• Aim of the exercise
An acceptable answer contains every record below, unchanged, and no pictures.
[Data extract]
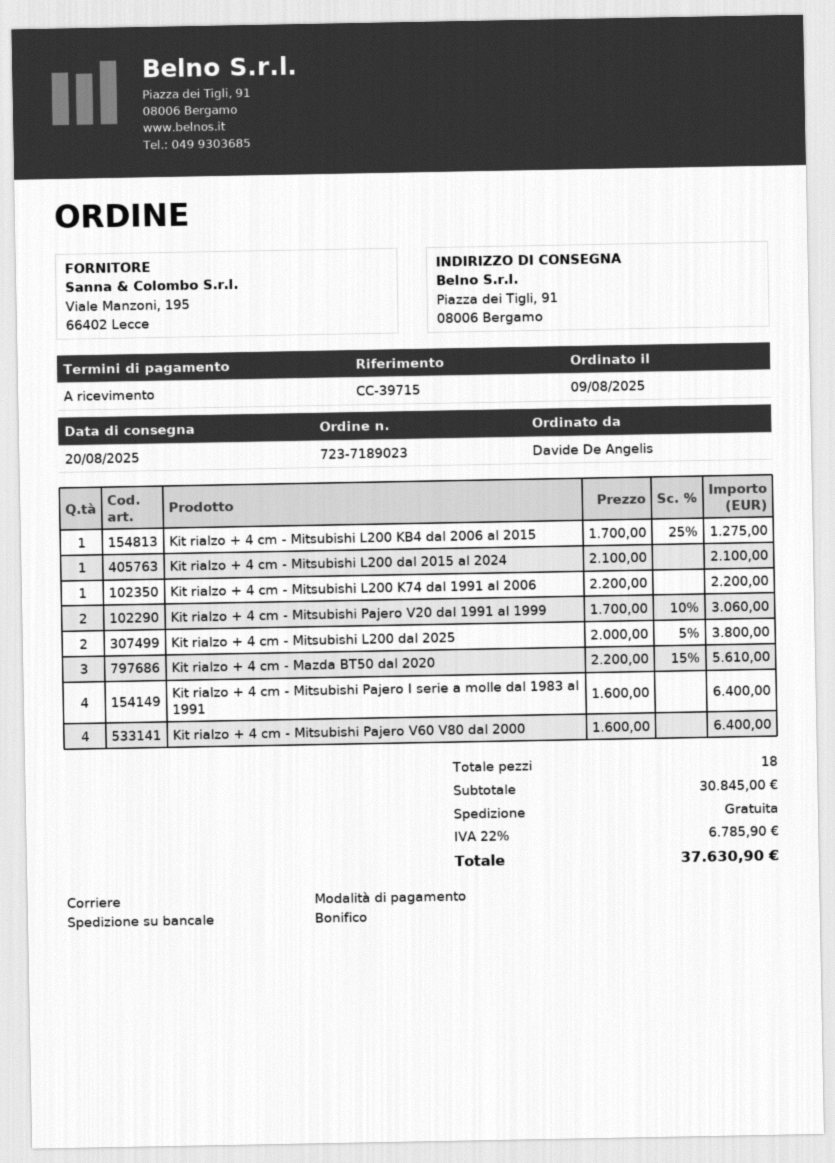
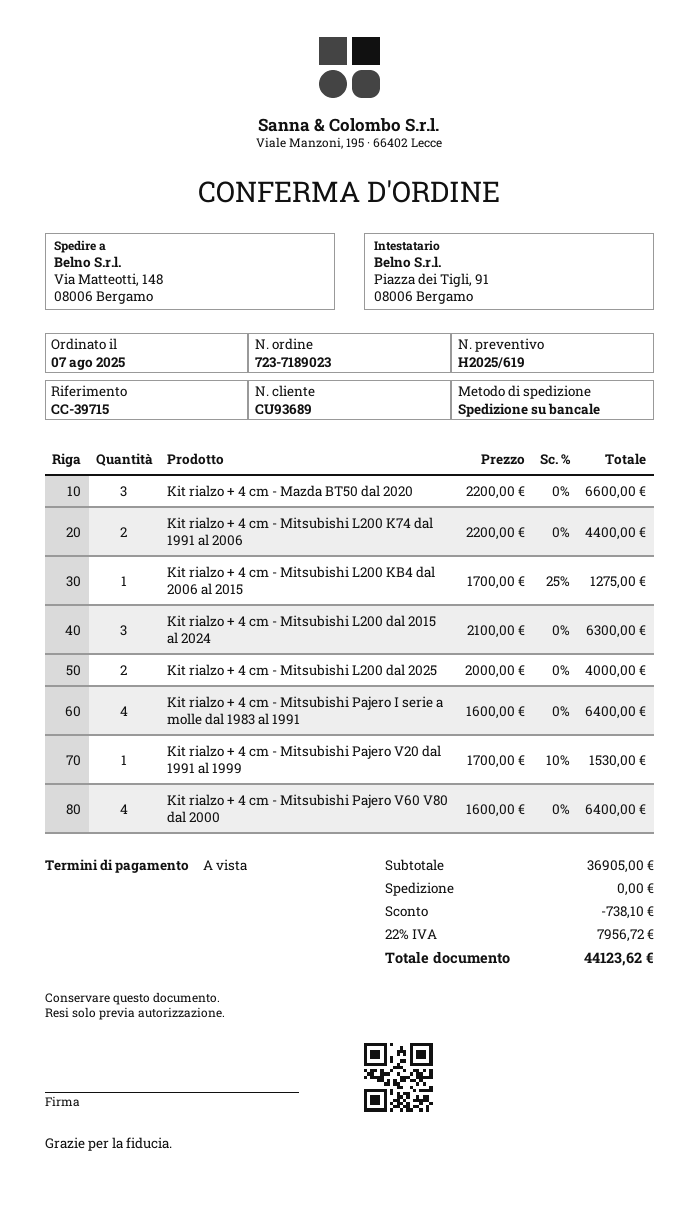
order date: 2025-08-09 -> 2025-08-07
ship to: Piazza dei Tigli, 91, 08006 Bergamo -> Via Matteotti, 148, 08006 Bergamo
Kit rialzo + 4 cm - Mitsubishi L200 dal 2015 al 2024: 1 x 2100.00 = 2100.00 -> 3 x 2100.00 = 6300.00
Kit rialzo + 4 cm - Mitsubishi L200 K74 dal 1991 al 2006: 1 x 2200.00 = 2200.00 -> 2 x 2200.00 = 4400.00
Kit rialzo + 4 cm - Mitsubishi Pajero V20 dal 1991 al 1999: 2 x 1700.00 - 10% = 3060.00 -> 1 x 1700.00 - 10% = 1530.00
Kit rialzo + 4 cm - Mitsubishi L200 dal 2025: 2 x 2000.00 - 5% = 3800.00 -> 2 x 2000.00 = 4000.00
Kit rialzo + 4 cm - Mazda BT50 dal 2020: 3 x 2200.00 - 15% = 5610.00 -> 3 x 2200.00 = 6600.00
subtotal: 30845.00 -> 36905.00
discount: none -> 738.10
tax: 22% = 6785.90 -> 22% = 7956.72
total: 37630.90 -> 44123.62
[/Data extract]
• Solution for this problem
order date: 2025-08-09 -> 2025-08-07
ship to: Piazza dei Tigli, 91, 08006 Bergamo -> Via Matteotti, 148, 08006 Bergamo
Kit rialzo + 4 cm - Mitsubishi L200 dal 2015 al 2024: 1 x 2100.00 = 2100.00 -> 3 x 2100.00 = 6300.00
Kit rialzo + 4 cm - Mitsubishi L200 K74 dal 1991 al 2006: 1 x 2200.00 = 2200.00 -> 2 x 2200.00 = 4400.00
Kit rialzo + 4 cm - Mitsubishi Pajero V20 dal 1991 al 1999: 2 x 1700.00 - 10% = 3060.00 -> 1 x 1700.00 - 10% = 1530.00
Kit rialzo + 4 cm - Mitsubishi L200 dal 2025: 2 x 2000.00 - 5% = 3800.00 -> 2 x 2000.00 = 4000.00
Kit rialzo + 4 cm - Mazda BT50 dal 2020: 3 x 2200.00 - 15% = 5610.00 -> 3 x 2200.00 = 6600.00
subtotal: 30845.00 -> 36905.00
discount: none -> 738.10
tax: 22% = 6785.90 -> 22% = 7956.72
total: 37630.90 -> 44123.62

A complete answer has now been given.